§ **Exercise details**
From the entries below, transcribe exactly the lines between the line holding "IRON MAN SEPTEMBER" and the line holding "delivery note number: D2026-0648", inclusive; skip all other lines.

Records from a collection:
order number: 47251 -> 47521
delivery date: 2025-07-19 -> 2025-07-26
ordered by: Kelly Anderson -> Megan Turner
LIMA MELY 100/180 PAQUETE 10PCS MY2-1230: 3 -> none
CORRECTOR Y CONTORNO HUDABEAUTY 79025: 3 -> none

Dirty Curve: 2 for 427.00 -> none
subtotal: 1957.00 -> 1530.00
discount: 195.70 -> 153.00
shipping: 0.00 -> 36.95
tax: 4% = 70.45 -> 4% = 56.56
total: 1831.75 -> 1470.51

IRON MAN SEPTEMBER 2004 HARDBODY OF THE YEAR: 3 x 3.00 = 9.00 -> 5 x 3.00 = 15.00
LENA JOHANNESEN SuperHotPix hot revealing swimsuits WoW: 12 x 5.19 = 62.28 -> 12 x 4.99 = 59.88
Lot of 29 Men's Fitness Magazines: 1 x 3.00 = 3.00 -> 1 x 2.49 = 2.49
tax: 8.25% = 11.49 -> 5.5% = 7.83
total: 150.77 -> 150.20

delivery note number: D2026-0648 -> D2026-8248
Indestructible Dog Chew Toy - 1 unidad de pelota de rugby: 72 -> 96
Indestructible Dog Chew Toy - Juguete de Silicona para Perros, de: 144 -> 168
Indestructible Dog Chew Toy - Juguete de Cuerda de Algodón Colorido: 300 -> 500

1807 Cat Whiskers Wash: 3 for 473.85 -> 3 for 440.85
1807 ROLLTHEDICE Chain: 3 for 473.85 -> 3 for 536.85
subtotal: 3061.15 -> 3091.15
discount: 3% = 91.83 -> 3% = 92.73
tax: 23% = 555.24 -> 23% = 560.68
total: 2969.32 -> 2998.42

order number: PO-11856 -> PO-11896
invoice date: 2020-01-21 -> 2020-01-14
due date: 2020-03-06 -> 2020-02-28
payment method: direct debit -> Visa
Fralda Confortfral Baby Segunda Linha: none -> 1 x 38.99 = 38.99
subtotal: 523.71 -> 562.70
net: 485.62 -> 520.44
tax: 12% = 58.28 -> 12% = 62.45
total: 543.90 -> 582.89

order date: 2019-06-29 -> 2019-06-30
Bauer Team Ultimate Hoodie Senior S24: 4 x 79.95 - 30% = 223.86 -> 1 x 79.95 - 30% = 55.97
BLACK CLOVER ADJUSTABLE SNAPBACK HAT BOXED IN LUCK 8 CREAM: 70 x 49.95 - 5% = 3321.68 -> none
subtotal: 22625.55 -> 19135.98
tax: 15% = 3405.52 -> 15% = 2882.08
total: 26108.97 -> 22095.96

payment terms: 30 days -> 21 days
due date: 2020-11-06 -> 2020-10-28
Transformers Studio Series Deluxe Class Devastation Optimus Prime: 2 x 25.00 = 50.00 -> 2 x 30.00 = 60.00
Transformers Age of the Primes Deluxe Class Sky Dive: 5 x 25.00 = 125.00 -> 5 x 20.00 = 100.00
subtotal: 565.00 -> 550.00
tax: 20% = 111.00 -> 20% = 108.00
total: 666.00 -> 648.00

§ **Result**
IRON MAN SEPTEMBER 2004 HARDBODY OF THE YEAR: 3 x 3.00 = 9.00 -> 5 x 3.00 = 15.00
LENA JOHANNESEN SuperHotPix hot revealing swimsuits WoW: 12 x 5.19 = 62.28 -> 12 x 4.99 = 59.88
Lot of 29 Men's Fitness Magazines: 1 x 3.00 = 3.00 -> 1 x 2.49 = 2.49
tax: 8.25% = 11.49 -> 5.5% = 7.83
total: 150.77 -> 150.20

delivery note number: D2026-0648 -> D2026-8248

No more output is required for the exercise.